Nocardia farcinica

Scientific classification
- Domain: Bacteria
- Kingdom: Bacillati
- Phylum: Actinomycetota
- Class: Actinomycetes
- Order: Mycobacteriales
- Family: Nocardiaceae
- Genus: Nocardia
- Species: N. farcinica
- Binomial name: Nocardia farcinica Trevisan 1889 (Approved Lists 1980)
- Type strain: ATCC 3318 CCUG 10109 CCUG 27778 CCUG 48656 CIP 104775 DSM 43257 DSM 43578 DSM 43665 IEGM 621 IFO 15532 JCM 3088 M. Goodfellow N898/ATCC 3318 NBRC 15532 NCTC 11134 NRRL B-2089
- Synonyms: "Nocardia blackwellii" (Erikson 1935) Waksman and Henrici 1948;

= Nocardia farcinica =

- Authority: Trevisan 1889 (Approved Lists 1980)
- Synonyms: "Nocardia blackwellii" (Erikson 1935) Waksman and Henrici 1948

Species of bacterium

Nocardia farcinica is a species of bacteria, once thought to be associated with farcy, and a member of the genus Nocardia.
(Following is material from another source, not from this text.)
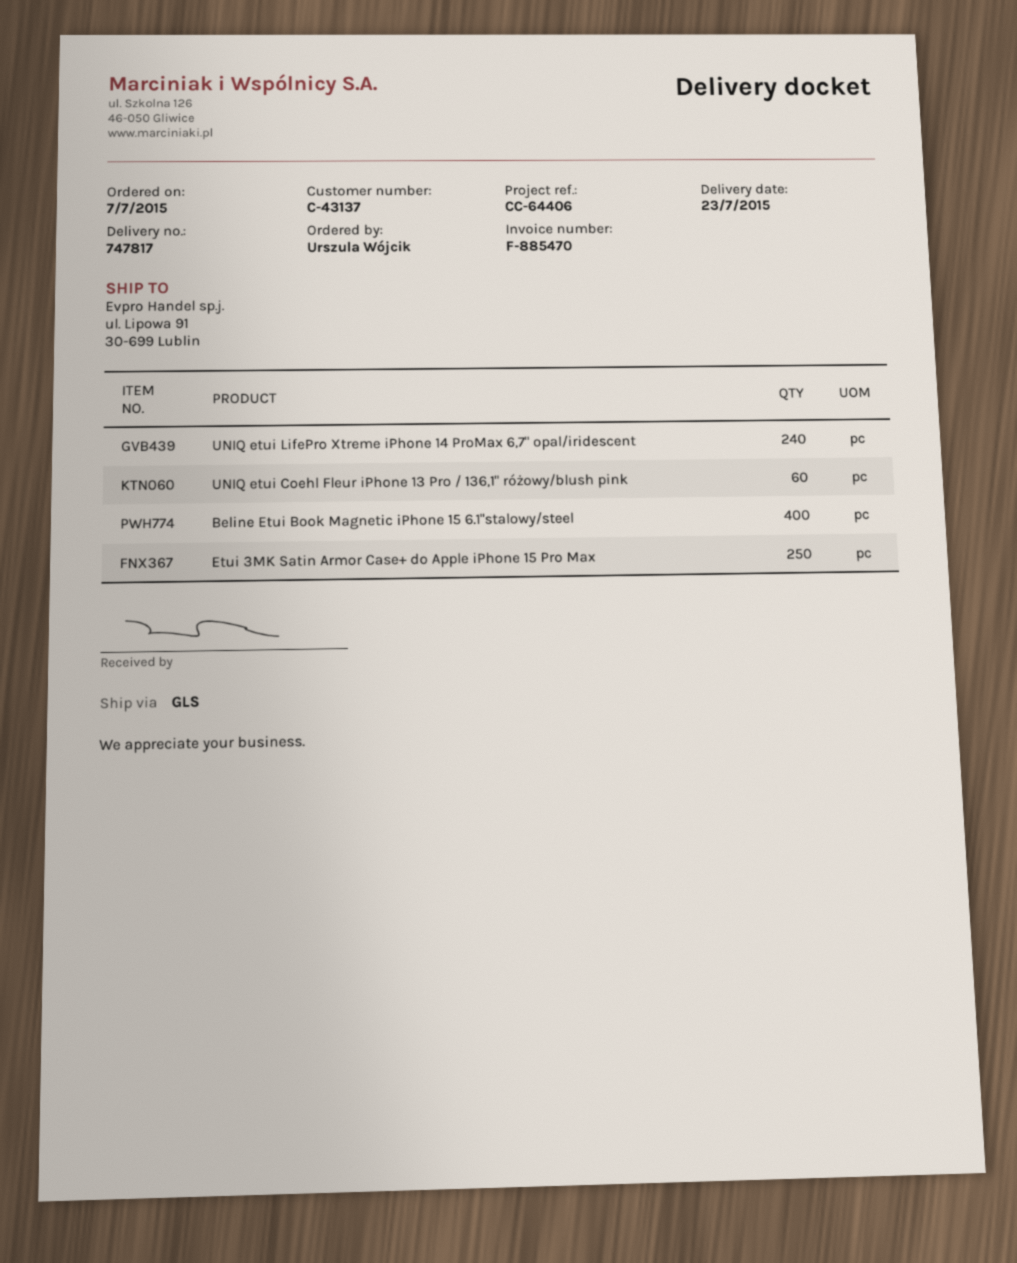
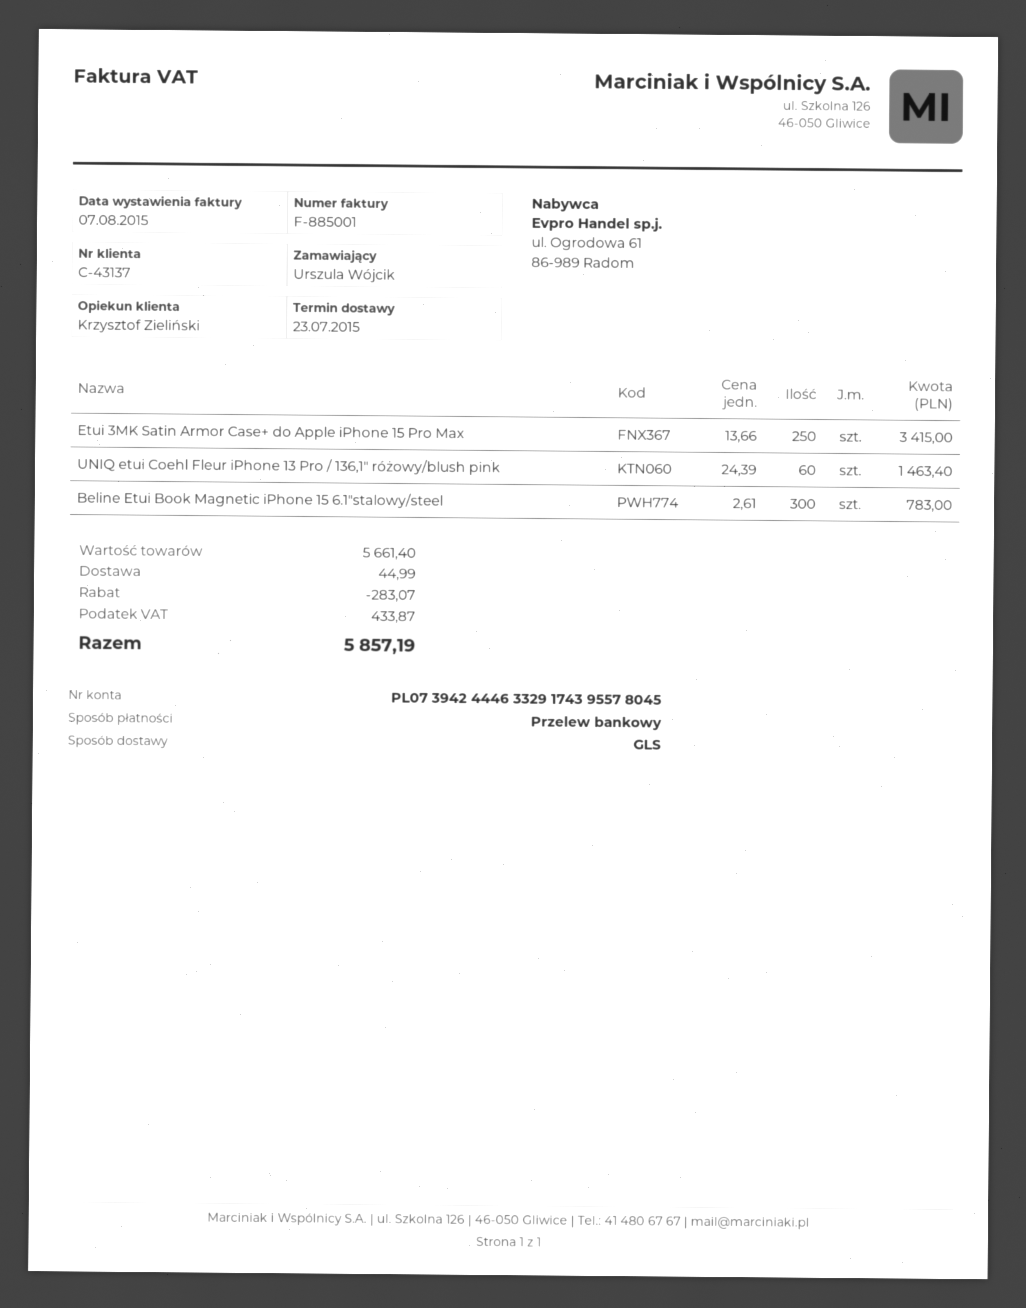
invoice number: F-885470 -> F-885001
UNIQ etui LifePro Xtreme iPhone 14 ProMax 6,7" opal/iridescent: 240 -> none
Beline Etui Book Magnetic iPhone 15 6.1"stalowy/steel: 400 -> 300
This species is very similar in phenotype to Nocardia asteroides, to the degree that some isolates of N. asteroides were later found to be Nocardia farcinica.

==Pathogenicity==
N. farcinica may be a causative agent of nocardiosis or of secondary infections in immunocompromised patients. Strains of this species have been isolated from human brain abscesses.

==Genome==
N. farcinica contains a 6 million base pair genome with an average GC content of 70.8%. A sequenced strain, IFM 10152, is also known to contain two plasmids, pNF1 pNF2. The chromosome encodes 5,674 potential protein-coding open reading frames. This genome may have undergone numerous gene duplication events as a result of adapting to new environments.